What is the difference between HAVING and WHERE in an SQL SELECT statement?
EDIT: I have marked Steven's answer as the correct one as it contained the key bit of information on the link:
When GROUP BY is not used, HAVING behaves like a WHERE clause
The situation I had seen the WHERE in did not have GROUP BY and is where my confusion started. Of course, until you know this you can't specify it in the question.
HAVING: is used to check conditions after the aggregation takes place.
WHERE: is used to check conditions before the aggregation takes place.
This code:
select City, CNT=Count(1)
From Address
Where State = 'MA'
Group By City
Gives you a table of all cities in MA and the number of addresses in each city.
This code:
select City, CNT=Count(1)
From Address
Where State = 'MA'
Group By City
Having Count(1)>5
Gives you a table of cities in MA with more than 5 addresses and the number of addresses in each city.
HAVING specifies a search condition for a
group or an aggregate function used in SELECT statement.
Source
Number one difference for me: if HAVING was removed from the SQL language then life would go on more or less as before. Certainly, a minority queries would need to be rewritten using a derived table, CTE, etc but they would arguably be easier to understand and maintain as a result. Maybe vendors' optimizer code would need to be rewritten to account for this, again an opportunity for improvement within the industry.
Now consider for a moment removing WHERE from the language. This time the majority of queries in existence would need to be rewritten without an obvious alternative construct. Coders would have to get creative e.g. inner join to a table known to contain exactly one row (e.g. DUAL in Oracle) using the ON clause to simulate the prior WHERE clause.

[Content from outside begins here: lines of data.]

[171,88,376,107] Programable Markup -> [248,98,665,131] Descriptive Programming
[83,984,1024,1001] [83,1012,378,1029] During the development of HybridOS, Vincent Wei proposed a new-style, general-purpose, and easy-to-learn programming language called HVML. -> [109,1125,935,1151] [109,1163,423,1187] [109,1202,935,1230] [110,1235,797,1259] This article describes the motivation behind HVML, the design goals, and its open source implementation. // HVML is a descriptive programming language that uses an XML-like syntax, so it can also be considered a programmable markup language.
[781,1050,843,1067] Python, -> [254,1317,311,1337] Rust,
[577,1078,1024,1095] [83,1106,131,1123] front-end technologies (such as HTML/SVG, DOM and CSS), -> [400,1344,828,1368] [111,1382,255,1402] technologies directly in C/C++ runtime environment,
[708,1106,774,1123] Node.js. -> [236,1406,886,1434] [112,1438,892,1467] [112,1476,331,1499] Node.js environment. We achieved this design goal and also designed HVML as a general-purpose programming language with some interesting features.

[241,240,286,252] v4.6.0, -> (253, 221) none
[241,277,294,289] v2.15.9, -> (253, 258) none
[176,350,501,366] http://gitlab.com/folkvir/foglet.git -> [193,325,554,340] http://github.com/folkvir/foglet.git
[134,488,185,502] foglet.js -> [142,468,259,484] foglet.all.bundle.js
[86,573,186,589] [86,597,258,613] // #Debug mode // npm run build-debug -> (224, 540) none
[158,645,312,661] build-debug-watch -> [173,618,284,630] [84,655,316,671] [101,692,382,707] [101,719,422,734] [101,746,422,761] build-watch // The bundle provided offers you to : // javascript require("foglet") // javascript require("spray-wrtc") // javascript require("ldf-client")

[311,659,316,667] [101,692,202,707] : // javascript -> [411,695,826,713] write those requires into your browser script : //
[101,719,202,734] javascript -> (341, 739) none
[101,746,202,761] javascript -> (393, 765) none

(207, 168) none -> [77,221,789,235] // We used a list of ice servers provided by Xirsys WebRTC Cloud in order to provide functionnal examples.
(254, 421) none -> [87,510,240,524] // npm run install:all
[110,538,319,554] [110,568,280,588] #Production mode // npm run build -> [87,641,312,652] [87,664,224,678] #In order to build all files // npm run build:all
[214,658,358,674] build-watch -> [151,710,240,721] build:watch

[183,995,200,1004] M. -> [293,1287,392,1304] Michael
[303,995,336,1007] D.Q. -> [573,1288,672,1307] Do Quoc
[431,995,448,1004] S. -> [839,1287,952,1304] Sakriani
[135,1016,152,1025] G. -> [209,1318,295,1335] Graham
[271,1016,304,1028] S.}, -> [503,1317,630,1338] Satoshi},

Such constructions would be contrived; it would be obvious there was something was missing from the language and the situation would be worse as a result.
TL;DR we could lose HAVING tomorrow and things would be no worse, possibly better, but the same cannot be said of WHERE.
From the answers here, it seems that many folk don't realize that a HAVING clause may be used without a GROUP BY clause. In this case, the HAVING clause is applied to the entire table expression and requires that only constants appear in the SELECT clause. Typically the HAVING clause will involve aggregates.
This is more useful than it sounds. For example, consider this query to test whether the name column is unique for all values in T:
SELECT 1 AS result
FROM T
HAVING COUNT( DISTINCT name ) = COUNT( name );
There are only two possible results: if the HAVING clause is true then the result with be a single row containing the value 1, otherwise the result will be the empty set.
The HAVING clause was added to SQL because the WHERE keyword could not be used with aggregate functions.
Check out this w3schools link for more information
Syntax:
SELECT column_name, aggregate_function(column_name)
FROM table_name
WHERE column_name operator value
GROUP BY column_name
HAVING aggregate_function(column_name) operator value
A query such as this:
SELECT column_name, COUNT( column_name ) AS column_name_tally
FROM table_name
WHERE column_name < 3
GROUP
BY column_name
HAVING COUNT( column_name ) >= 3;
...may be rewritten using a derived table (and omitting the HAVING) like this:
SELECT column_name, column_name_tally
FROM (
SELECT column_name, COUNT(column_name) AS column_name_tally
FROM table_name
WHERE column_name < 3
GROUP
BY column_name
) pointless_range_variable_required_here
WHERE column_name_tally >= 3;
The difference between the two is in the relationship to the GROUP BY clause:
WHERE comes before GROUP BY; SQL evaluates the WHERE clause before it groups records.
HAVING comes after GROUP BY; SQL evaluates HAVING after it groups records.
References
SQLite SELECT Statement Syntax/Railroad Diagram
Informix SELECT Statement Syntax/Railroad Diagram
HAVING is used when you are using an aggregate such as GROUP BY.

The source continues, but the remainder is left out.